- [What needs to be done]: Only the lines from the one that contains "[31,47,208,75] C++ Graphics" through the last line of the data below should be duplicated, exactly and without pictures.

(Stored items)

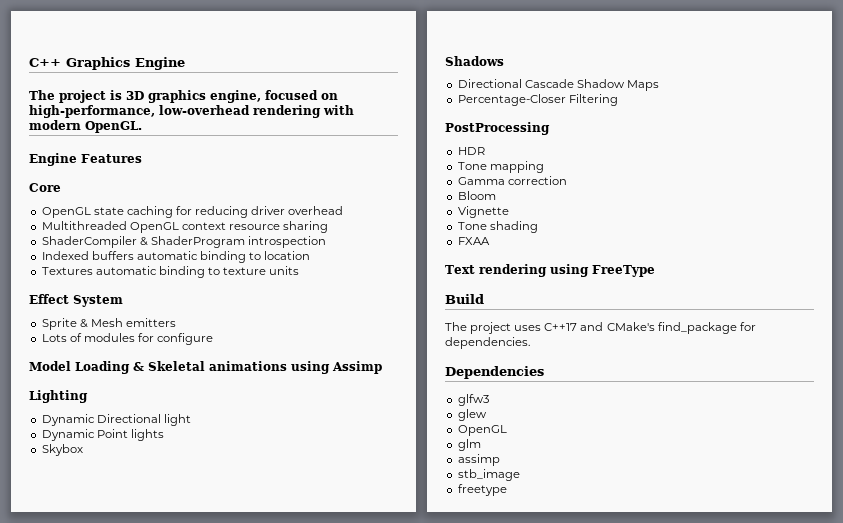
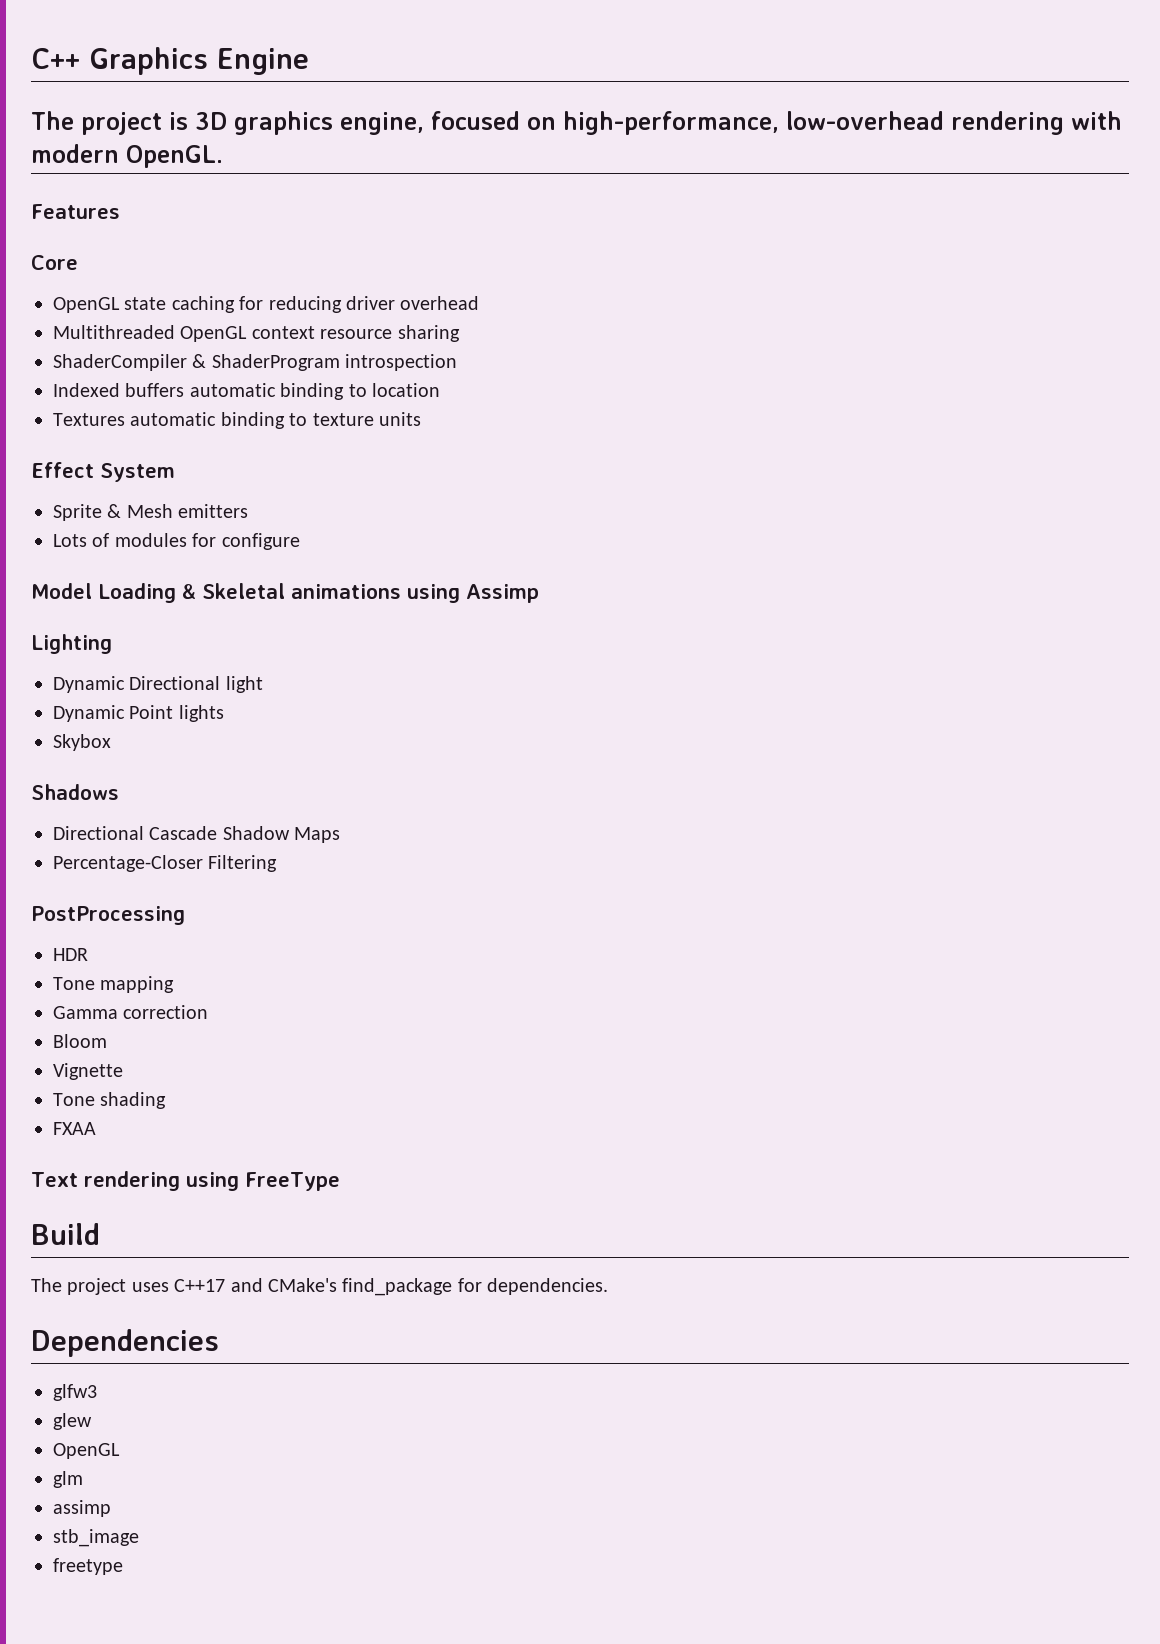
[29,153,77,166] Engine -> (223, 156) none

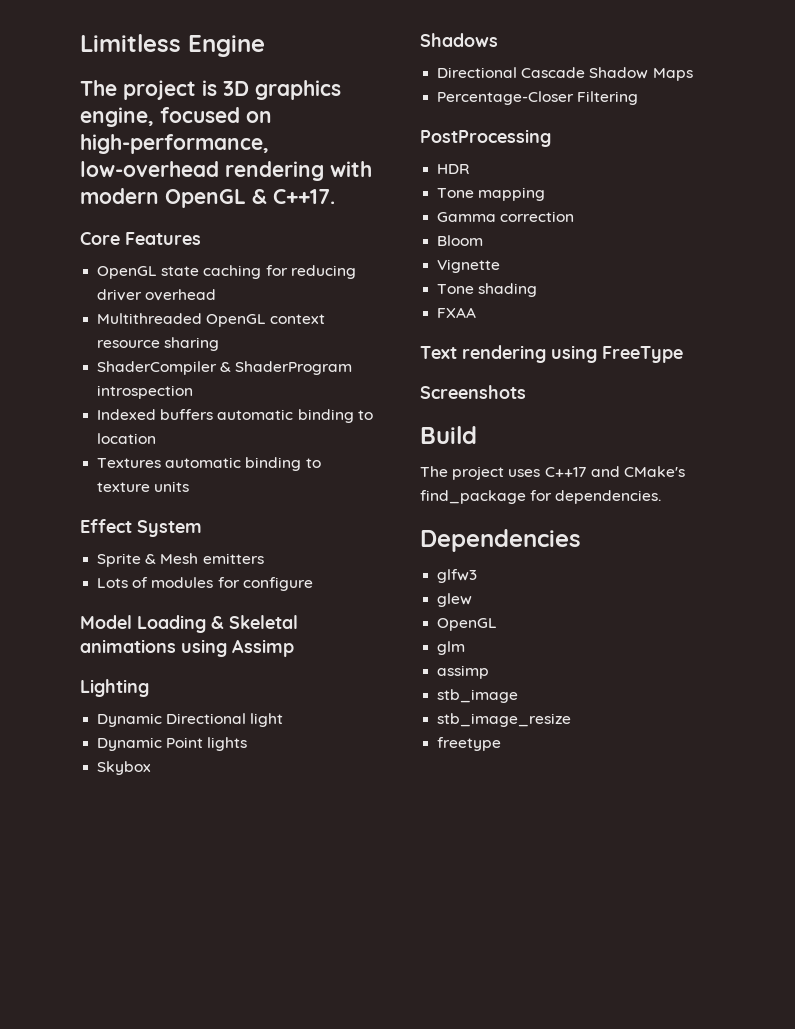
[31,47,208,75] C++ Graphics -> [80,34,181,52] Limitless
[126,145,223,168] [31,204,120,219] OpenGL. // Features -> [165,189,335,208] OpenGL & C++17.
(78, 262) none -> [125,232,201,245] Features
(340, 1181) none -> [420,385,526,399] // Screenshots
(139, 1538) none -> [437,713,572,727] // stb_image_resize

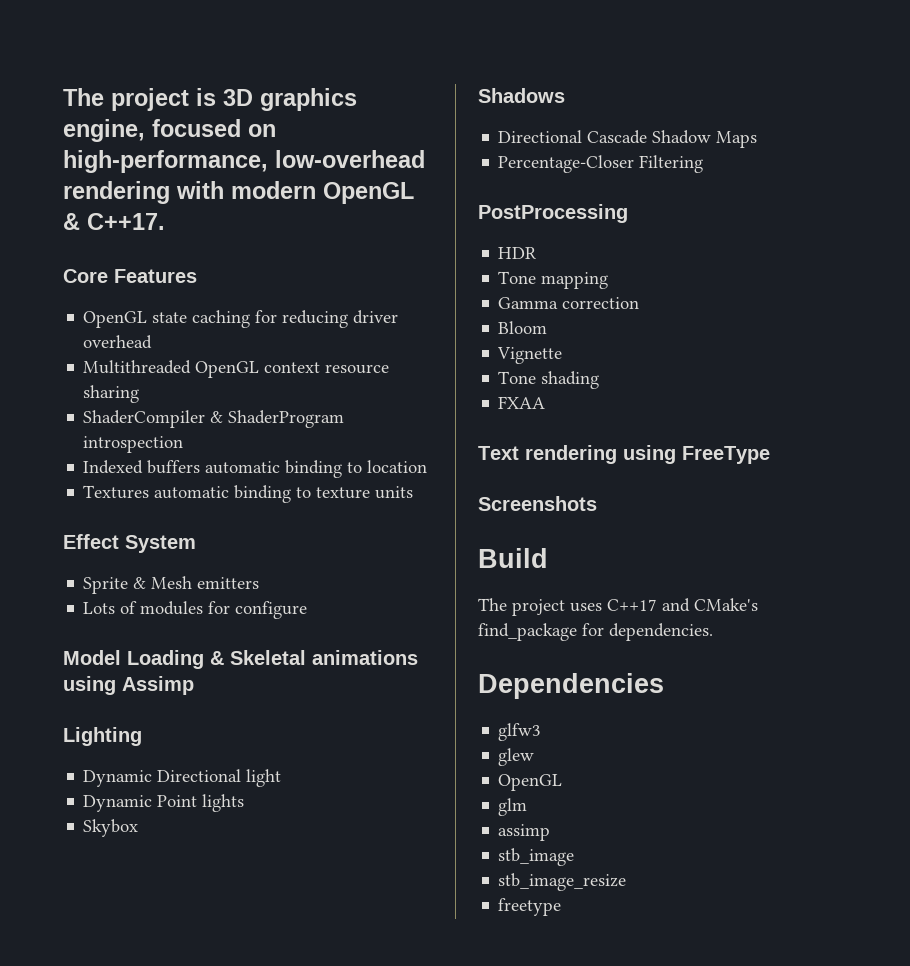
[80,34,265,57] Limitless Engine // -> (63, 97) none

- [Reply]:
[31,47,208,75] C++ Graphics -> [80,34,181,52] Limitless
[126,145,223,168] [31,204,120,219] OpenGL. // Features -> [165,189,335,208] OpenGL & C++17.
(78, 262) none -> [125,232,201,245] Features
(340, 1181) none -> [420,385,526,399] // Screenshots
(139, 1538) none -> [437,713,572,727] // stb_image_resize

[80,34,265,57] Limitless Engine // -> (63, 97) none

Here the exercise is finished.